When we think about decisions this way, the importance of examining what you might be giving up when you decide becomes clearer.
At almost the same time, a friend sent me an article from @FastCompany by @Vivian_Giang. We had been talking about risk-aversion and how it causes people to over-value the status quo and under-value what they may be giving up by staying the course.
The article, apropos the conversation we were having, offers a pretty extreme position in favor of NOT staying the course, by job jumping: “You Should Plan On Switching Jobs Every Three Years For The Rest Of Your Life.”
The article goes against conventional wisdom and says you should be driven by opportunity costs to change jobs frequently.
Many good things come out of job jumping that you wouldn’t necessarily think about:
- Better overall pay;
- A higher learning curve;
- Greater motivation to make a good impression in a short time;
- More diverse skills; and
- (Ironically,) more career stability (because you develop job-finding skills and aren’t beholden to a particular employer for your livelihood).
When you’re deciding whether to stay in a job, treat it like a new decision. Ask yourself, “What am I giving up by sticking with the job I have?
THE PARADOX OF DIVERSE TEAMS
Shane Snow tackles reconciling dissent and differences with unity and harmony
@ShaneSnow, founder of Contently and author of Dream Teams: Working Together Without Falling Apart (coming out June 5), recently appeared on the @MentorBoxOnline podcast with Tyler Lay.
The discussion centered on the paradoxes and pitfalls of teams in the workplace(and elsewhere).
In the first part of the interview, Snow sets the foundation for the inherent difficulty in balancing the benefits of unity and commonality with the benefits of diversity and dissent. A group can be smarter than its smartest member, but “work culture” often means putting diverse people together and squashing out their differences.
In addition, of course, to the pitfalls in innovation by having a homogenous workplace, the justice and moral problems have encouraged or required organizations to diversify by gender, race, and age. To make all these people “fit” in those organizations, we’re left with all of the discomfort and none of the benefits of diverse viewpoints.
He points to a pair of research findings I considered especially interesting. First, when you get to the board-of-directors level, the best boards are those with gender diversity. But when you look at the lower levels in companies, diverse companies are less productive than their homogeneous counterparts.
At the board level, members are encouraged to speak their minds and diverse opinions are valued.
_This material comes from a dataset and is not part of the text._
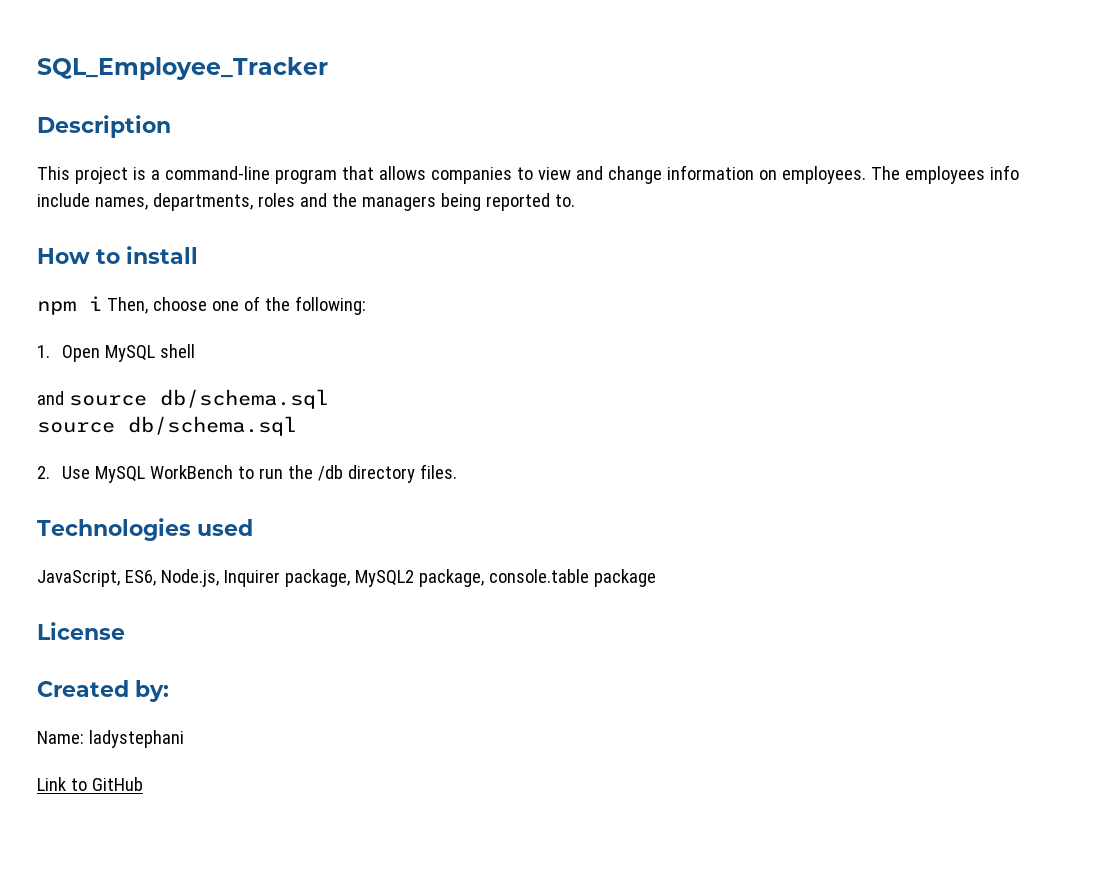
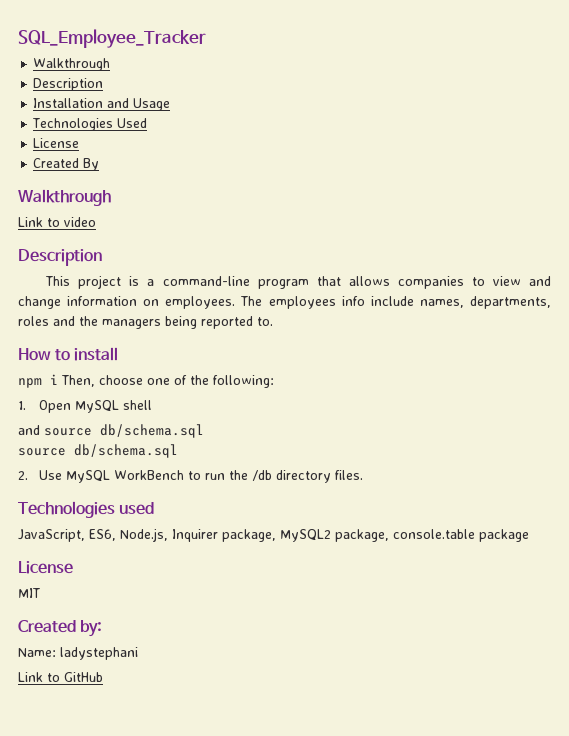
(328, 68) none -> [33,58,111,71] [33,78,104,91] [33,98,171,111] [32,118,148,131] [33,138,80,148] [33,158,100,171] [18,189,111,206] [18,217,96,227] // Walkthrough // Description // Installation and Usage // Technologies Used // License // Created By // Walkthrough // Link to video
(125, 631) none -> [18,588,40,598] // MIT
At lower levels in the workplace, friction is created because the team-player dynamic is at odds with expressing disagreement. Dissenting viewpoints feel shut out, or their input creates conflict.
Getting viewpoint diversity in the group is only the first step toward making it greater than the sum of its parts. We also have to create an environment where it is safe to disagree.
And we can’t assume that will happen simply by getting different views in the same room.
In fact, exposure to diverse viewpoints can backfire when not paired with an environment of open-mindedness about sharing them.
For example, exposing voters to opposing-party views on Twitter does not moderate their political views and, in some instances, the voters’ views become more extreme.
Take a look at my recent newsletter items on the election study, studies on failed diversity training programs, and epistemic bubbles vs. echo chambers for more examples and detail about this backfire effect.
Productive teams don’t naturally happen. As Shane Snow points out, traditionally winning on a team has meant unity and finding common ground. When unity is defined as “being on the same page,” the goal of unity is at odds with viewpoint diversity.
When the team redefines what winning means by rewarding open-mindedness, expressing diverse views, admitting mistakes, and changing one’s mind, the team redefines what it means to be “part of the team.”